There is a growing concern that Islamist militants can strike anywhere, and at any time.
3. How have Islamist militants disrupted life in Burkina Faso?
The repeated attacks have created a wave of panic across the country.
Many are concerned that the north is just a starting point for Ansarul Islam. They fear it will spread its tentacles further if it is not stopped.
"Many homes have been deserted. In Djibo's district 5, many homes are empty," a local told the BBC, asking not to be named for his safety.
"Economic activity has ground to a halt. We no longer have any night life. Westerners who are high-value targets have left."
Gunmen sporadically go on the rampage, looting shops and mugging people.
"When they come shooting in the air, people run away from their homes and only return when they have left," a resident of Inata village told the BBC.

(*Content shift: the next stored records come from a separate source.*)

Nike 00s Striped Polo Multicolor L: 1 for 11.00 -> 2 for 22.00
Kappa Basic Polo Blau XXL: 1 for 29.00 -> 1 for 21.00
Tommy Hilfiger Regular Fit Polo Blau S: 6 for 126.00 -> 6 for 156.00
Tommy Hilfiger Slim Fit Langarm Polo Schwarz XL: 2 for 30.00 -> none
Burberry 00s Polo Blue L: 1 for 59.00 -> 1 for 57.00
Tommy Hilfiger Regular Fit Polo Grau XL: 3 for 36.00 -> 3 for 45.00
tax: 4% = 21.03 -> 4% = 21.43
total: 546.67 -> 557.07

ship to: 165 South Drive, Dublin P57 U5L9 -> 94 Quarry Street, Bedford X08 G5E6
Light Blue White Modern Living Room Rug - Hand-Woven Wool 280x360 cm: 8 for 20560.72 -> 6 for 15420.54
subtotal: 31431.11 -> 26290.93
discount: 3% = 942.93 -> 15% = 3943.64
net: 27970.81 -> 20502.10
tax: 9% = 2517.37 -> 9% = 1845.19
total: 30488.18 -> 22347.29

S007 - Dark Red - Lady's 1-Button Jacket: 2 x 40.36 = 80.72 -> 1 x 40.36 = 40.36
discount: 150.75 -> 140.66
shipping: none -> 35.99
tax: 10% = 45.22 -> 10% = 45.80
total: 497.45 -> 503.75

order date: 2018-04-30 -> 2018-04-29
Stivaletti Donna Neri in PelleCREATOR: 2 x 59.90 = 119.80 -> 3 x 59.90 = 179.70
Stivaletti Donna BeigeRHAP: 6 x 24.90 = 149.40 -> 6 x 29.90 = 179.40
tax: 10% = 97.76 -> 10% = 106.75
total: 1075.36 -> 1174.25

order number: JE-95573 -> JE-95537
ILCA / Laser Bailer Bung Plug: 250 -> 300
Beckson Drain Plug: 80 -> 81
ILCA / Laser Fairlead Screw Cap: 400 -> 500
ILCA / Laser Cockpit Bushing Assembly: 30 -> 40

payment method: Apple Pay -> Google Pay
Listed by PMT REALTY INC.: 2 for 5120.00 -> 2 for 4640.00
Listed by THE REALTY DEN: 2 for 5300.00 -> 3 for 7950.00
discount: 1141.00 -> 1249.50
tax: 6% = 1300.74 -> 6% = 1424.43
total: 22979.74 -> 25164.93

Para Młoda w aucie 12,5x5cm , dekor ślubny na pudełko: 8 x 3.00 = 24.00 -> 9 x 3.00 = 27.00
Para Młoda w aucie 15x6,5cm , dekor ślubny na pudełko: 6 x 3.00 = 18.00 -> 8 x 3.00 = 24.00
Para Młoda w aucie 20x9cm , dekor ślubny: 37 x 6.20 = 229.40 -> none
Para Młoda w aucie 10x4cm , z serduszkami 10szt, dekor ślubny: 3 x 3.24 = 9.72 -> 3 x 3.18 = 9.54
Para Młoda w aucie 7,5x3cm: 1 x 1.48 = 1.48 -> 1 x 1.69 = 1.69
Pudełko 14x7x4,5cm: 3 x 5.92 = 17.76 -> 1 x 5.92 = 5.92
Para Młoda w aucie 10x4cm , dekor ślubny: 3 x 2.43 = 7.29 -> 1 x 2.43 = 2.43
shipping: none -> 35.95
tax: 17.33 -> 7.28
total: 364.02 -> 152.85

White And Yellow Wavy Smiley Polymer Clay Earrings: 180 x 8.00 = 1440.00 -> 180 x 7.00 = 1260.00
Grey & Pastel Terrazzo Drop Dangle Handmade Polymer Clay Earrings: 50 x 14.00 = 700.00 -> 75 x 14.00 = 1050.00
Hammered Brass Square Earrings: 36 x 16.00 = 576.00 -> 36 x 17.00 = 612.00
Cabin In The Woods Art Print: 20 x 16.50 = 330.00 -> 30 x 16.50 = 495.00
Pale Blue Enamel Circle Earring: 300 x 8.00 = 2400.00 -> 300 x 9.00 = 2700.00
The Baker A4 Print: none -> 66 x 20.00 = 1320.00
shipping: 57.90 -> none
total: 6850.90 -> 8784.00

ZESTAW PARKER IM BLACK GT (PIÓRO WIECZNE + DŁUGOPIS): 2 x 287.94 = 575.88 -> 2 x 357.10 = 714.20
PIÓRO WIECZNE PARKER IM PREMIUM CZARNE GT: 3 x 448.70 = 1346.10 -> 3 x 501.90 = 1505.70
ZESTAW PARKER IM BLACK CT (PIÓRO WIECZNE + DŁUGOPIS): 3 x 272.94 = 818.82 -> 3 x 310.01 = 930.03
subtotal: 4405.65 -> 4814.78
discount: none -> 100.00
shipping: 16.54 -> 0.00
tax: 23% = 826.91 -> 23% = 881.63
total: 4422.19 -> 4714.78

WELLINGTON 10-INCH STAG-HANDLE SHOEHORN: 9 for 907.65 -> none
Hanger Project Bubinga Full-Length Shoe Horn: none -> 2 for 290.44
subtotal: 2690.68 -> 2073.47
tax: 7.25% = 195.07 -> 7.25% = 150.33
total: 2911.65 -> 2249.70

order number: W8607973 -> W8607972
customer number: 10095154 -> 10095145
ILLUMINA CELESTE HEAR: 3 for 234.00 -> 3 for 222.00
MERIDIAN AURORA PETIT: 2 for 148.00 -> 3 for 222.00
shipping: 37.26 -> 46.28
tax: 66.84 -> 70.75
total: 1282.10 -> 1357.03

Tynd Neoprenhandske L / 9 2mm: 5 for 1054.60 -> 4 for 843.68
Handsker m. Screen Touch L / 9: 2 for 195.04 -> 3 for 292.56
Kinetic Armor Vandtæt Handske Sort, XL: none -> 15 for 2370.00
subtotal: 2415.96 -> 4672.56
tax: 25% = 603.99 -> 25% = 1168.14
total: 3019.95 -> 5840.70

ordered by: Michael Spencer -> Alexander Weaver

"They don't always kill. They often loot. We are in panic. My local school has closed. All schools, including madrassas have closed in Soum province."
Locals say there are more soldiers operating in the area. However, they say Islamists have an advantage over them because they know the lay of the land.
4. What's most troubling for officials in Burkina Faso?
Ansarul Islam movement is the first home-grown Islamist group in Burkina Faso.
That alone is troubling enough for President Rock Marc Christian Kabore's government but it is not the scariest thing about the threat posed by this radical group.
Intelligence officials believe some ex-soldiers of the presidential elite regiment, the RSP, are lending them a hand.
Officials were recently quoted by a Malian newspaper as saying that they intercepted a communication between an RSP fugitive, Boubacar Sawadogo, and Ansarul Islam's leader.
The intercept confirmed what the government had long suspected - that former RSP members are taking part in attacks by jihadists both in Mali and Burkina Faso.
For more than 27 years, the RSP had been a nightmare for democrats in Burkina Faso. It was set up by former President Blaise Compaore for his personal security.
The regiment was notorious for operating outside official boundaries.
However, after the uprising which ousted Mr Compaore in 2014, it suddenly found itself without a clear purpose and felt its existence threatened.
In a bid for survival, members staged a short-lived coup against the transitional government before being forced to hand over power by neighbouring countries.
Fleeing justice afterwards, many RSP members including Boubacar Sawadogo took to a clandestine life.
Given the reported bizarre alliance with Islamist militants in the north, the RSP nightmare has now taken on a new form.
5. What is being done about the Islamist threat?
Most Burkinabes would tend to say that what the government is doing to combat Ansarul Islam is far from enough.
There is a sense of frustration on the streets of Ouagadougou and social media forums that the state's response has not been decisive.
Officials have repeatedly condemned the attacks but barely did more than saying they are taking steps. Restructuring the Defence and Security Ministries is the only concrete measure that has been taken, and critics say it is insignificant.
The government's hands are, however, tied by a lack of resources, both human and financial.
Following the attacks during Fespaco in March, officials appeared to have come up with a much clearer plan.
Burkina Faso is to withdraw its contingents currently deployed abroad as part of peacekeeping missions, such as in Sudan and Mali.
It will then reassign the returning soldiers to the fight against Ansarul Islam in the north.
Burkina Faso will also benefit from the introduction of a multinational force run by African nations to target jihadist forces in the Sahel region, but the new force will not be operational until later this year.